> Task requirements: Pull every line containing "none" out of the listing below.

> Data for analysis:
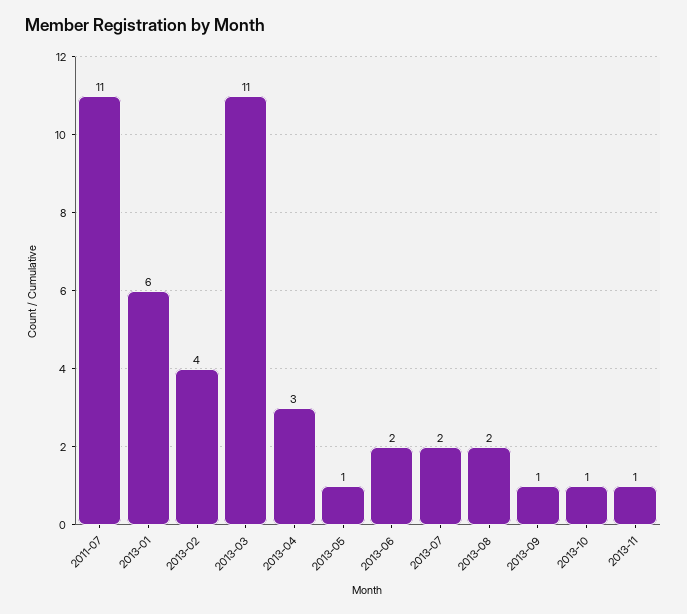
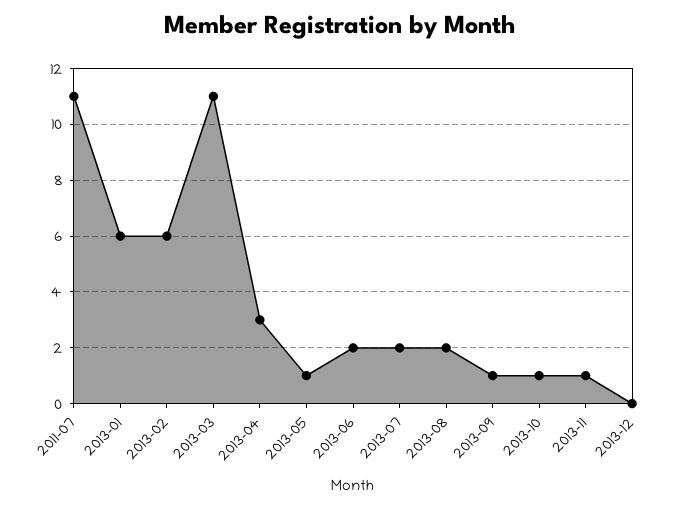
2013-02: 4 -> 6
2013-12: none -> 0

==

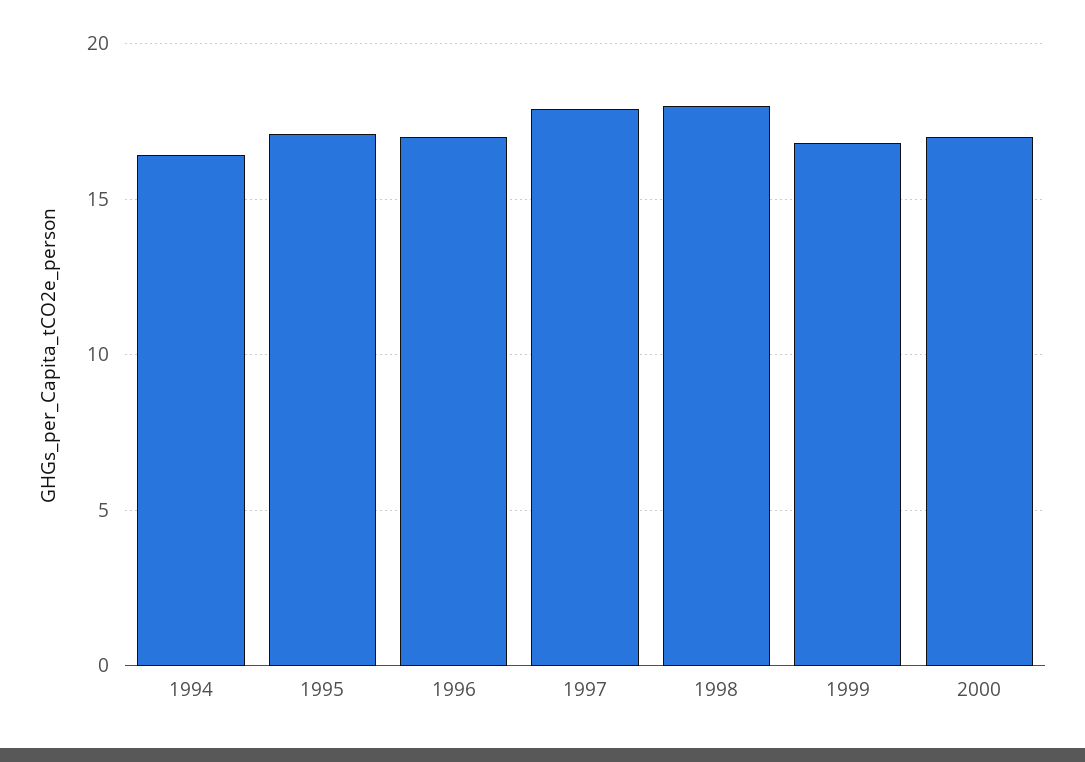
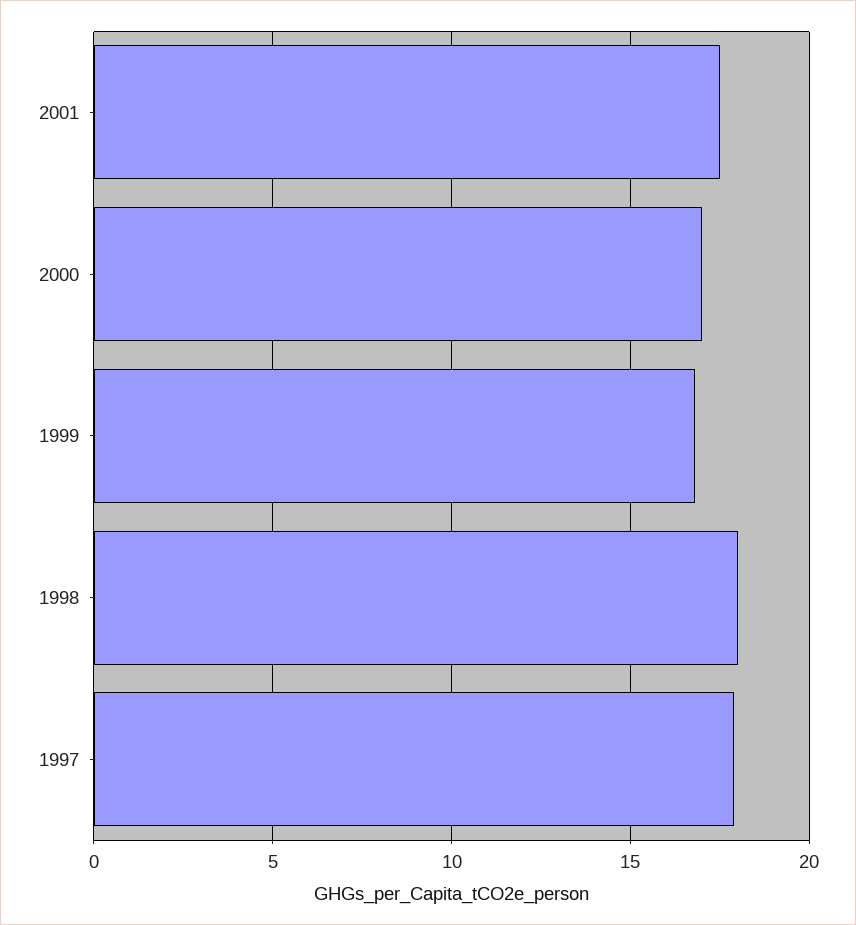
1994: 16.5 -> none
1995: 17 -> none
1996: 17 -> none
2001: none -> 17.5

> Solution to the exercise:
2013-12: none -> 0
1994: 16.5 -> none
1995: 17 -> none
1996: 17 -> none
2001: none -> 17.5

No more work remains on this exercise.